Actually it's putting the beer in that makes a difference as it costs energy to change its temperature, keeping it in there doesn't.
The beer heats the fridge slightly so it has to run a bit more to get the temperature down again.

If you put it in already chilled the energy cost was paid by someone else to chill it in the first place.

Neverfly
2009-Sep-24, 06:20 PM
One advantage the glass bottle have is that they can be reused instead of recycled, in Denmark a normal beer bottle is reused(washed and filled again) on average about 20 times before it's recycled(melted into a new bottle).

Our deposit system is about the same as Norway's I think.

How do they wash them?
I mean... Are they sure they get them Clean?

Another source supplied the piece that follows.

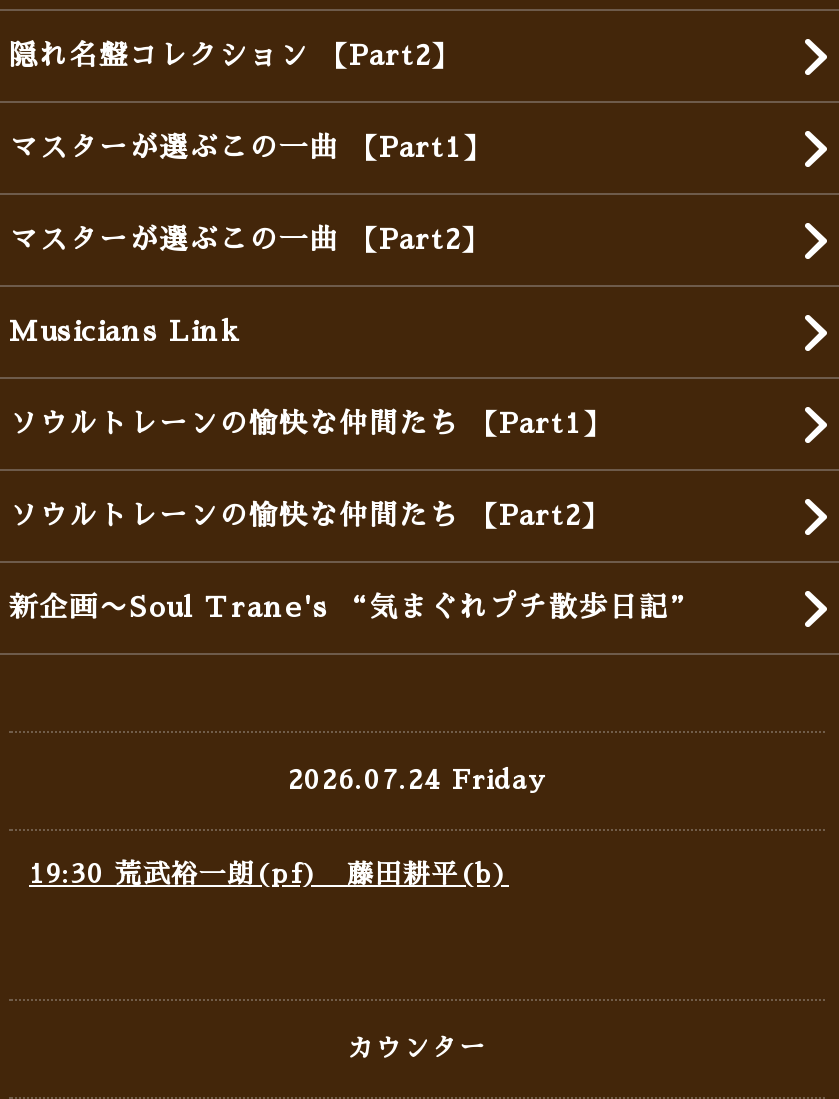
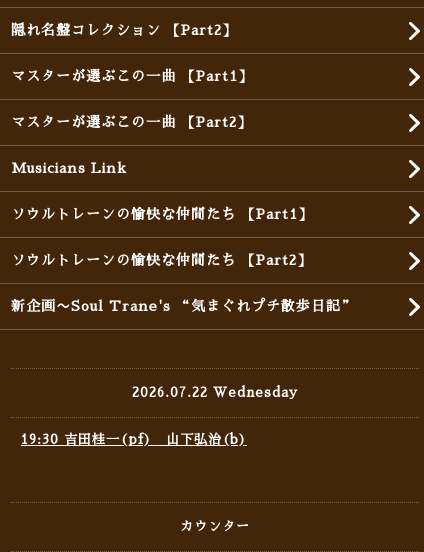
- 2026.07.24 Friday
+ 2026.07.22 Wednesday

- 19:30 荒武裕一朗(pf) 藤田耕平(b)
+ 19:30 吉田桂一(pf) 山下弘治(b)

Can you imagine buying a beer and seeing something floating in it or finding a smear of red lipstick on the lip?

HenrikOlsen
2009-Sep-24, 07:02 PM
High temperature, high concentration caustic soda followed by automated visual inspection to find those that couldn't be cleaned so go to remelt and another automated visual inspection after bottling and another after labeling.

Another advantage of glass it that it can withstand cleaning fluids that would simply dissolve aluminum, at temperatures that would make plastic go wobbly.